Eubanks : Je pense que ce qui le rendait unique, c'était ce calme et cette personnalité stoïque qu'on percevait dans le feu de l'action. Il ne se laissait jamais emporter par ses émotions, quel que soit le stress de la situation, quelle que soit l'adversité qu'il affrontait sur le court ou en dehors. Il était toujours respectueux, un gentleman, un modèle que l'on aimerait que les enfants puissent observer, et il était pourtant un champion à part entière. Il a su démontrer qu'on peut être un champion tout en conservant un certain respect, une certaine classe et un certain décorum auxquels de nombreux enfants et fans de tennis peuvent aspirer.

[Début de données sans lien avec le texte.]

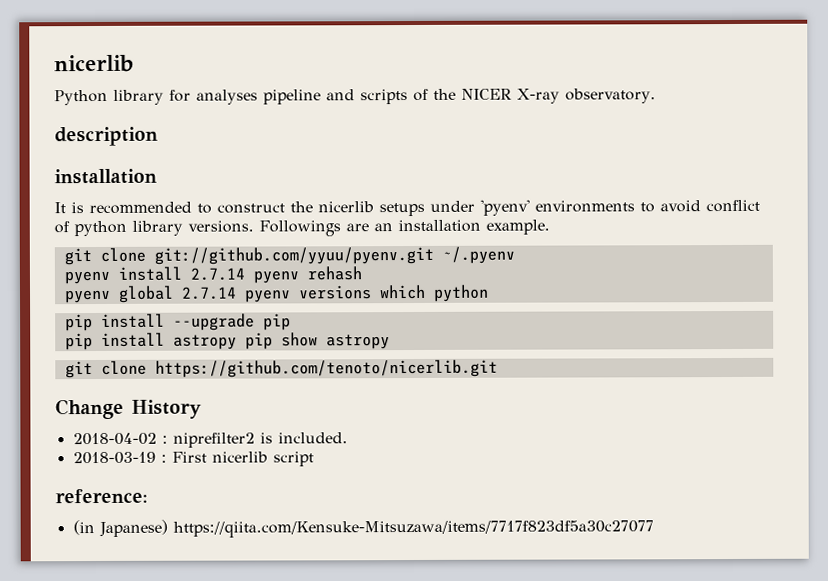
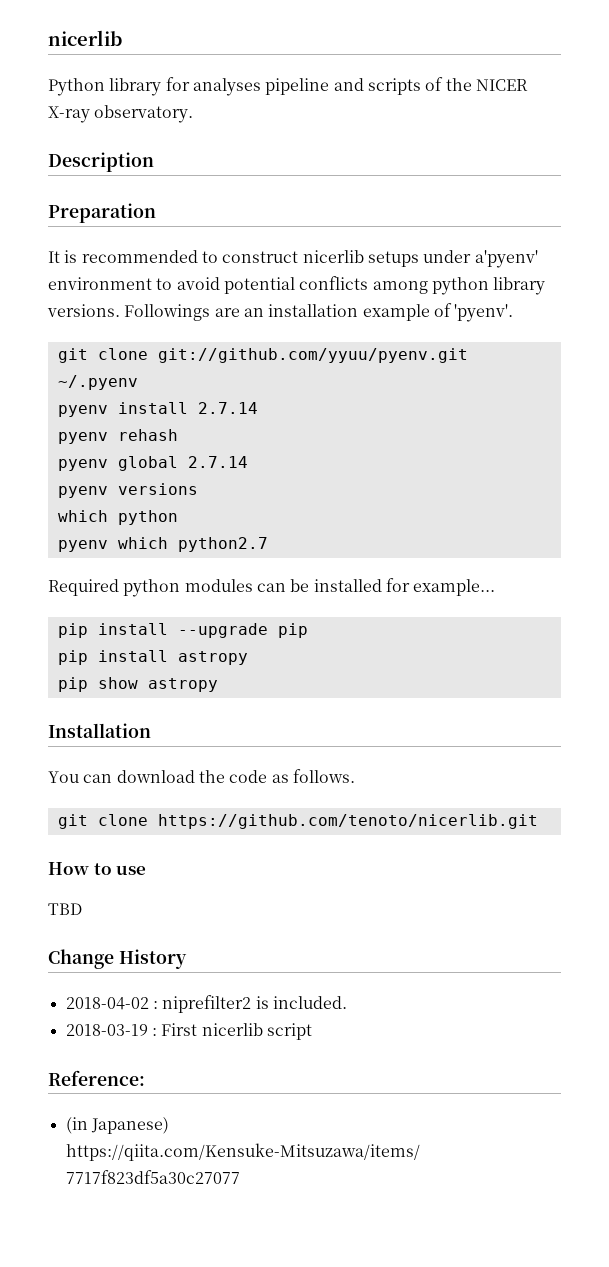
- description
- installation
+ Description
+ Preparation
- It is recommended to construct the nicerlib setups under 'pyenv' environments to avoid conflict of python library versions.
+ It is recommended to construct nicerlib setups under a'pyenv' environment to avoid potential conflicts among python library versions.
- Followings are an installation example.
+ Followings are an installation example of 'pyenv'.
- pyenv install 2.7.14 pyenv rehash
+ pyenv install 2.7.14
+ pyenv rehash
- pyenv global 2.7.14 pyenv versions which python
+ pyenv global 2.7.14
+ pyenv versions
+ which python
+ pyenv which python2.7
+ Required python modules can be installed for example...
- pip install astropy pip show astropy
+ pip install astropy
+ pip show astropy
+ Installation
+ You can download the code as follows.
+ How to use
+ TBD
- reference:
+ Reference:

Evans : Il était très respecté. Arthur n’a pas changé. Il savait toujours exactement ce qu’il faisait. Et ce n’était pas un crieur, un hurleur, ni un fanfaron, même s’il a été arrêté plus tard à Washington [lors d’un rassemblement anti-apartheid devant l’ambassade d’Afrique du Sud en 1985 et en 1992 devant la Maison-Blanche pour protester pour les droits des réfugiés haïtiens]. Il aurait été déçu que davantage de joueurs noirs ne soient pas arrivés plus vite, mais il y a eu une énorme évolution dans ce domaine. Il en voudrait plus. Il serait là pour aider les jeunes à devenir joueurs de tennis.
Eubanks : Je pense que le tennis a continué de se développer, et ce fut un véritable honneur d'y participer, de voir les générations qui ont suivi. Je crois sincèrement que le fait que des jeunes voient quelqu'un qui leur ressemble réussir dans certains domaines les incitera à s'impliquer dans ce sport, à se dire : « Tiens, je peux peut-être y arriver. » On voit de plus en plus de personnes de couleur, de Noirs s'intéresser au tennis, l'aimer, même en tant que supporters. Cela contribue à son développement et je pense que cela permettra de perpétuer pendant de nombreuses années l'importance culturelle d'Arthur, d'Althea [Gibson, première femme noire à remporter un titre majeur, qui en a remporté cinq, dont Wimbledon en 1957 et 1958] et de tous les pionniers qui nous ont précédés.